Our resilience is the pedigree of our birth.

Two hundred and twenty-four years ago, as our nation came alive, things looked much worse.

In 1776, as Thomas Jefferson drafted the Declaration of Independence, a British invasion fleet was preparing to land in New York.

Time has a way of softening the edges of reality. We forget that the men of the Continental Congress weren’t all friends, united behind a single idea.

The Congress included open rivalries and men of different convictions, all thrown together at a precarious moment in history.

Everything was at risk.

Despite being labeled “traitors” and “turncoats,” the members of the Continental Congress faced down the most powerful country in the world.

It’s easy to forget today, more than 200 years later, that when the Congress declared independence, the thirteen colonies also dissolved their central government.

As the war began, a new compact among the colonies was created. And a new federal government was formed hurriedly but from noble ideas.

But the Founding Fathers weren’t starting from scratch.

They built the United States on ideas from the Magna Carta that said no man – not even the King – is above the law.

They incorporated notions of individual liberty, justice and equality.

And they compromised and worked together to build a government that has survived through war, fear and desperation.

The choices they made have served our country well.

Ideas meant to keep the power of the government in check – such as the separation of powers between the Legislature, Executive and Judiciary – have insured that the ultimate authority rests with the people.

It’s easy to be frustrated when we look at government, particularly in Washington, and see what happens to appear to be inaction and divisiveness.

But the federal government was designed – by brilliant men determined to protect against the rise of a new king and the domination of the minority by the majority – to be deliberative, cautious and, at times, even cumbersome.

We do not invest ultimate power in one man or woman, free to move our country by decree. Or rely on the goodwill of the many to safeguard the few.

And it is that design that has overcome every obstacle, and that has made us stronger.

Formed while looking down the barrel of a British musket, the United States of American maintains the strength and vitality of its birth.

But our freedom has not come easily.

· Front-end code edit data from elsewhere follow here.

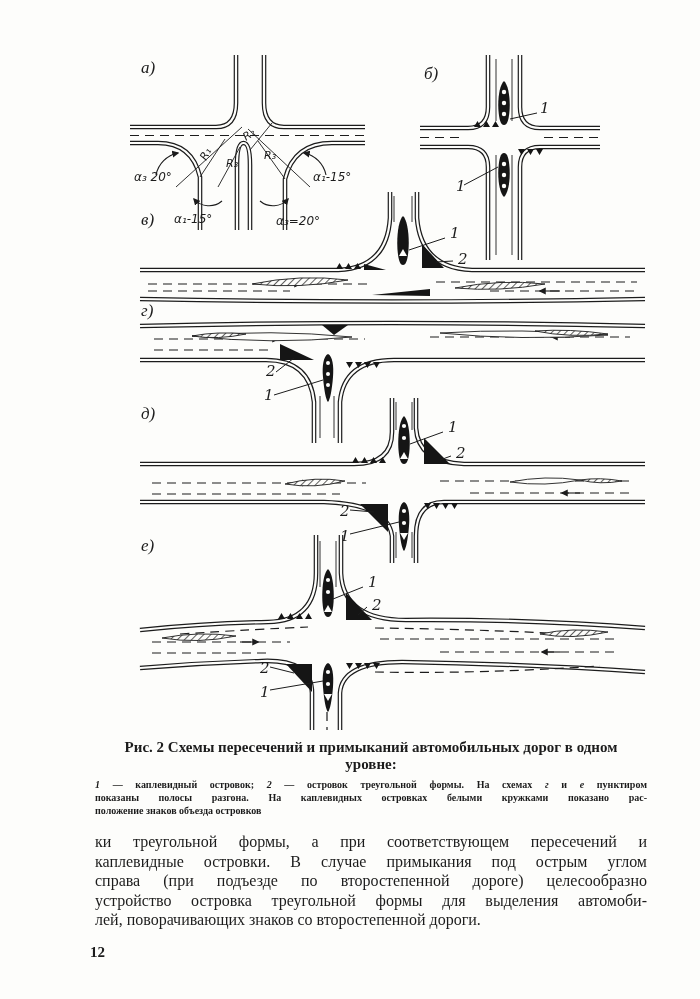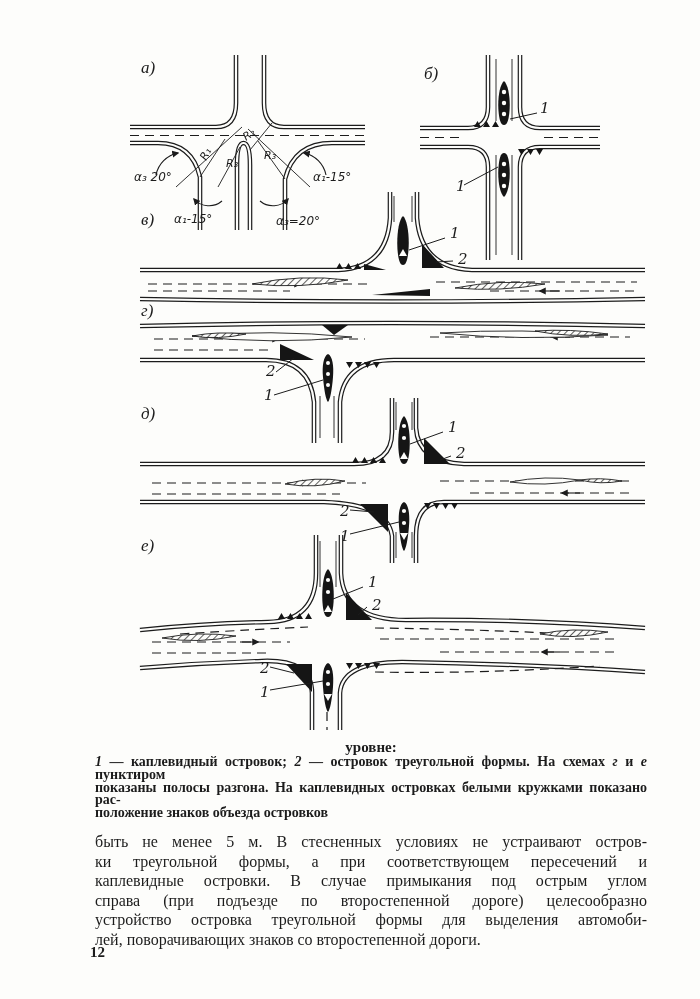--- a/index.html
+++ b/index.html
@@ -268,6 +268,7 @@
   </svg>
 
   <div class="caption">
+    <div class="cap-title">Рис. 2 Схемы пересечений и примыканий автомобильных дорог в одном</div>
     <div class="cap-title">уровне:</div>
     <div class="legend">
       <div class="jl"><span class="bi">1</span><span> — каплевидный островок; </span><span class="bi">2</span><span> — островок треугольной формы. На схемах </span><span class="bi">г</span><span> и </span><span class="bi">е</span><span> пунктиром</span></div>

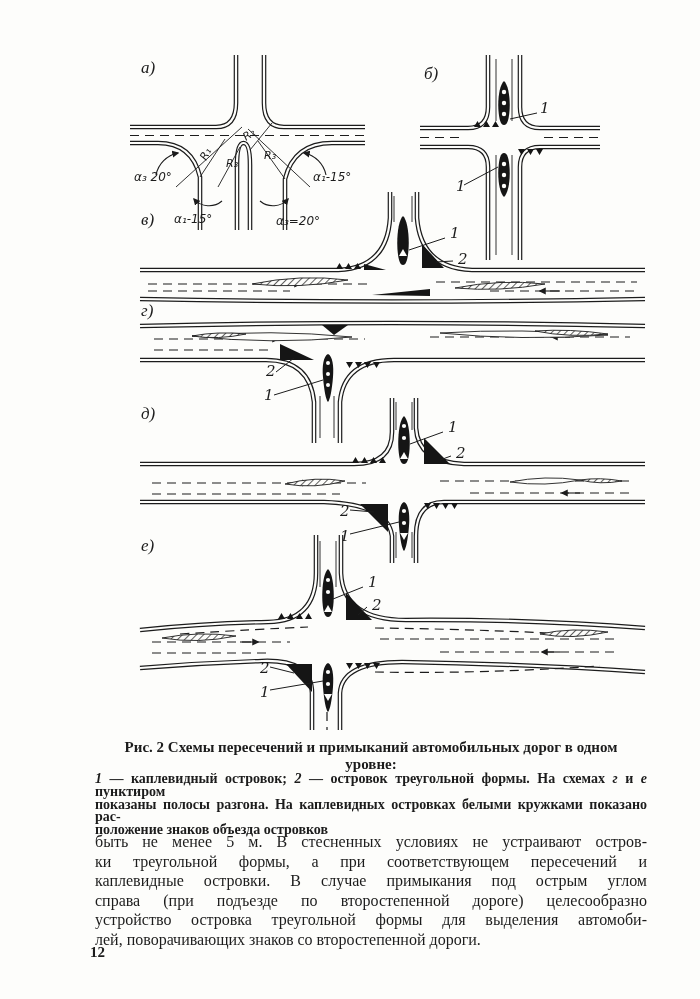--- a/index.html
+++ b/index.html
@@ -24,7 +24,7 @@
   
   .caption{position:absolute;left:95px;top:739px;width:552px;}
   .cap-title{text-align:center;font-weight:bold;font-size:15px;line-height:17px;}
-  .legend{font-weight:bold;font-size:14px;line-height:12.8px;}
+  .legend{margin-top:6px;font-weight:bold;font-size:10px;line-height:12.8px;}
   .legend .jl{text-align:justify;text-align-last:justify;}
   .legend .cl{}
   .bi{font-style:italic;font-weight:bold;}

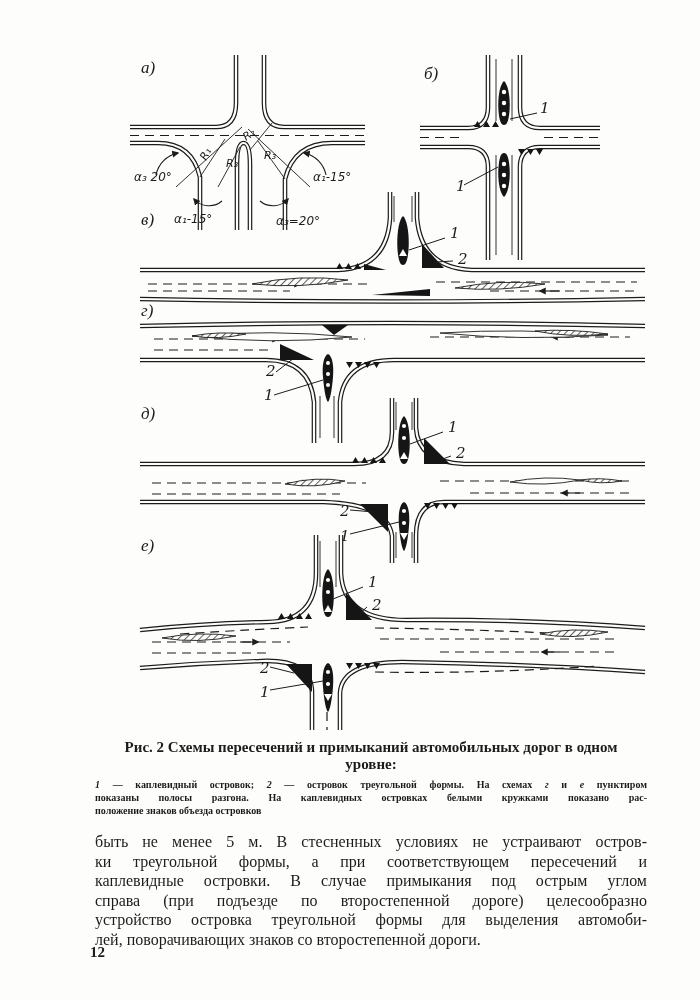--- a/index.html
+++ b/index.html
@@ -278,7 +278,6 @@
   </div>
 
   <div class="bodytext">
-    <div class="bline j">быть не менее 5 м. В стесненных условиях не устраивают остров-</div>
     <div class="bline j">ки треугольной формы, а при соответствующем пересечений и</div>
     <div class="bline j">каплевидные островки. В случае примыкания под острым углом</div>
     <div class="bline j">справа (при подъезде по второстепенной дороге) целесообразно</div>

It has been earned and protected by the brave men and women who serve our country at home and overseas.

And even as we enjoy this weekend, members of our military are serving under the harshest of conditions, far from family and friends.

We owe them all our gratitude and respect, and have a duty to support them and their families while they are away and when they return.

These men and women, who are willing to sacrifice for their country and its ideals, prove that what we share as Americans is worth fighting for.

Thank you and have a safe and happy Fourth of July Weekend.